TAIPEI (Taiwan News) — The U.S. Department of State, together with the Department of Homeland Security and Department of Health and Human Services, submitted the Proposed Refugee Admissions for Fiscal Year 2021 to Congress on Sept. 30, estimating the country will receive more than 300,000 refugees and asylum seekers in the following year.
In the proposed admissions, Washington prioritizes those who have suffered or feared persecution based on religion, and Iraqis whose assistance to the U.S. has put them in danger. Also prioritized are refugees from Central America and Hong Kong, the first time the special administrative region appears on the list.
According to the Department of State, there will be up to 15,000 refugees admitted through the refugee program.

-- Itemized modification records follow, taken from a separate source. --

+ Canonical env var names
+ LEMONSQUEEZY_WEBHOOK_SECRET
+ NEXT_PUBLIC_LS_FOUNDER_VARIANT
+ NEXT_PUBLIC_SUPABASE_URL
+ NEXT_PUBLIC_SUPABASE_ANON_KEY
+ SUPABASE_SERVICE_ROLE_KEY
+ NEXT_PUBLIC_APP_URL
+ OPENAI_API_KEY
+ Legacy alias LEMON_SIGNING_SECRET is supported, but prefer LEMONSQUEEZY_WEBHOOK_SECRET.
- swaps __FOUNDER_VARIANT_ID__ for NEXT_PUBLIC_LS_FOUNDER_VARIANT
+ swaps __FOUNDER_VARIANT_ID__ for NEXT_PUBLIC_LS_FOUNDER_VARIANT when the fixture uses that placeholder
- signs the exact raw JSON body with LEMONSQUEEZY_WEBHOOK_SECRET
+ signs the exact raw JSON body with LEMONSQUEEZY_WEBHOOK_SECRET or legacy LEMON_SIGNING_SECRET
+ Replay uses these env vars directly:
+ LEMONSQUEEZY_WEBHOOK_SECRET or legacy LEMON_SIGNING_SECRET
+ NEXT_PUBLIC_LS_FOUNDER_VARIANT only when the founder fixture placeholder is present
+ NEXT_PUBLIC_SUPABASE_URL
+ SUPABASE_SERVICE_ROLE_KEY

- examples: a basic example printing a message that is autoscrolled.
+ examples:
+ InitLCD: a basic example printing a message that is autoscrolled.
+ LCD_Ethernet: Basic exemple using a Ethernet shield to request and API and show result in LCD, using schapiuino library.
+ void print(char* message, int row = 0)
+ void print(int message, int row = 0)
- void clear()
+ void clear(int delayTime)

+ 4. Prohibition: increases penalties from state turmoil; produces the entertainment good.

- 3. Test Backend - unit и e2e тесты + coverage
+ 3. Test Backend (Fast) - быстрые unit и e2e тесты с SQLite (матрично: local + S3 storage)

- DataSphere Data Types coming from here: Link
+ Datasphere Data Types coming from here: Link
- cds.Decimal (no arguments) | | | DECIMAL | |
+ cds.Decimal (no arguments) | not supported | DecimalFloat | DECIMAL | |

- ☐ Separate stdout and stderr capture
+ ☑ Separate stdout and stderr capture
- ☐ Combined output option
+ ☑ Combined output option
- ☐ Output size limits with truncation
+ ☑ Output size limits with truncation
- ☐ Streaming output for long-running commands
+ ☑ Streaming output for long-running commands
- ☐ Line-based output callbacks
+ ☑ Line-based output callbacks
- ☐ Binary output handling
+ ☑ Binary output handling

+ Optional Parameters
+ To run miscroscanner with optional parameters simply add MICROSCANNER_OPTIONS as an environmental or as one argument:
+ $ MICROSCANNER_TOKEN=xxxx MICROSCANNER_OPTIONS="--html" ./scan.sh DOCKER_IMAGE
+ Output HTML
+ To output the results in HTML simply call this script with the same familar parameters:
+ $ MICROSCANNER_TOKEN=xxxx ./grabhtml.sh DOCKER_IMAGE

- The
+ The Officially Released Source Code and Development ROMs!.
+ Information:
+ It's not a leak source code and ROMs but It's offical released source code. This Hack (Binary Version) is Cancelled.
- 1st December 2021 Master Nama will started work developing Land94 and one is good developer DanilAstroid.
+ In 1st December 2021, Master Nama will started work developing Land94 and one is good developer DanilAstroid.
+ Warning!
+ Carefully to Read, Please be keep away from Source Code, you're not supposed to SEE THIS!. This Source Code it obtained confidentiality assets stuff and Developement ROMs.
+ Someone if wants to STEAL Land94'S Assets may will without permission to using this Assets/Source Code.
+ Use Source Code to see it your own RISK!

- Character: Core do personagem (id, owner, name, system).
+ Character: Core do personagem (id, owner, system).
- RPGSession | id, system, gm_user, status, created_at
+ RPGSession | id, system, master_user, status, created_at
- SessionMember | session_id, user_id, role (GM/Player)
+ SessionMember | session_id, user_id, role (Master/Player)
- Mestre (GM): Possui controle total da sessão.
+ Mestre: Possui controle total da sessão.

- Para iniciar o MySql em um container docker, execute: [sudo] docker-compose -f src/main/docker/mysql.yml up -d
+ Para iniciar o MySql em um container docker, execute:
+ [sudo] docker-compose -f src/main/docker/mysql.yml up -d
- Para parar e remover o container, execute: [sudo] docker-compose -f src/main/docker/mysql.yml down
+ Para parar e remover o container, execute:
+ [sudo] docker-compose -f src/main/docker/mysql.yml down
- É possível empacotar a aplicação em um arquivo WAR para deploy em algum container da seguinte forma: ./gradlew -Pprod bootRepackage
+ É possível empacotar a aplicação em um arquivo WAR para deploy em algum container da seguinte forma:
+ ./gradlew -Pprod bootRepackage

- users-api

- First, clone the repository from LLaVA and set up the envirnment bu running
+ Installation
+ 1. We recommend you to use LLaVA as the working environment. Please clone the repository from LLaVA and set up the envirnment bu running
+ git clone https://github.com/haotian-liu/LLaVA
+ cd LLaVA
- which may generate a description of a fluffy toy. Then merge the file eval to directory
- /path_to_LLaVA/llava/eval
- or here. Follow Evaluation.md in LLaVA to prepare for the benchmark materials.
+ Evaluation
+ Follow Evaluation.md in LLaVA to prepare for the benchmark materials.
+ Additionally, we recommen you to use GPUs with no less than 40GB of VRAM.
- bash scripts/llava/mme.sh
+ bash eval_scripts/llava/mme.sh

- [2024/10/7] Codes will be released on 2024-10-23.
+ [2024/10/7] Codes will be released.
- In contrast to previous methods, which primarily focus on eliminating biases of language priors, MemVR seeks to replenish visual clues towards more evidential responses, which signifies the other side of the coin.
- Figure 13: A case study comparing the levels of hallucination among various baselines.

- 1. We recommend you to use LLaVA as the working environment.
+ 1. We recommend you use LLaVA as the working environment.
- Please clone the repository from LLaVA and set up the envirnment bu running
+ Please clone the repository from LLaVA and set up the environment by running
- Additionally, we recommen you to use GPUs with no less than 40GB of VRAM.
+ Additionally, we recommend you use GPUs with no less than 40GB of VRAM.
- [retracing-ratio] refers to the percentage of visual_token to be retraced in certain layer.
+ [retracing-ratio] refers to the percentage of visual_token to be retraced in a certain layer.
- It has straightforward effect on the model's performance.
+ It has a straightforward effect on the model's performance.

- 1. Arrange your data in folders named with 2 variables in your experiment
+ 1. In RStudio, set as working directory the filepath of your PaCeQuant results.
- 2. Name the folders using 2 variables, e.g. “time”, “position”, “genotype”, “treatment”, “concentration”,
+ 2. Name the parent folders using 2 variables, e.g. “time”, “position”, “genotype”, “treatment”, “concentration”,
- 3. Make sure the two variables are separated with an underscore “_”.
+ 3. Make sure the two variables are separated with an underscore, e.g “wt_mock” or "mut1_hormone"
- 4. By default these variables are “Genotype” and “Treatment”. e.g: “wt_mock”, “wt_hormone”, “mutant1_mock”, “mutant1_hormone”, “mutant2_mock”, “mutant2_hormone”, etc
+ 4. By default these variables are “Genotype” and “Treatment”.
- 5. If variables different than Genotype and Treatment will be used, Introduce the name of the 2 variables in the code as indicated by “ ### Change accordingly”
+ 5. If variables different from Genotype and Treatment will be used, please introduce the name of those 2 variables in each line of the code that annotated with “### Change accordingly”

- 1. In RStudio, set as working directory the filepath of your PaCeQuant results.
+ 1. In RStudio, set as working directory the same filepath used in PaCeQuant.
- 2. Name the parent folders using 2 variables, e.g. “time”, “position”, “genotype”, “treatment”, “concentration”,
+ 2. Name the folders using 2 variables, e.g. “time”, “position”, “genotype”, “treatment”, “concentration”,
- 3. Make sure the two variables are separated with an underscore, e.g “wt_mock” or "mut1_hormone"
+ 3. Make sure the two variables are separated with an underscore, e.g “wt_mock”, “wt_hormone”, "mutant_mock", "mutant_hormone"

Additionally, there will be more than 290,000 new asylum cases.
In June, after U.S President Donald Trump decided to cancel the preferential treatment granted to Hong Kong owing to the turmoil inflicted by the national security law, he agreed to reallocate refugee admissions to Hong Kong residents within the annual cap.
However, human rights advocates have warned the Trump administration's consistent efforts to tighten asylum admissions will offer little help to oppressed Hongkongers. For instance, there are restrictions proposed to reject asylum seekers in cases where their persecutors only detain them for a brief period or do not pose any immediate threat before they come to the U.S., which is likely to bar most Hongkongers from getting the necessary protection.
As more Hongkongers take the risk to escape persecution from the city's pro-Bejing government, the House Foreign Affairs Committee also proceeded with a discussion about the Hong Kong People’s Freedom and Choice Act of 2020, an updated version of a bill submitted this summer.
This Act will require the U.S. government to provide temporary refuge to Hongkongers in the U.S. who fear being persecuted once they return home. It will also continue to treat Hongkongers as distinct from Chinese in their application of immigration visas for up to five years despite the canceled preferential treatment.
According to the Hong Kong Democracy Council, a Washington, D.C.-based nonprofit that lobbies for the freedom and autonomy of Hong Kong, most Hong Kong frontline activists are young and lack the education or wealth to gain status in a third nation. This Act can prevent those who are mistreated for their pro-democracy speeches and activities from having to return to danger.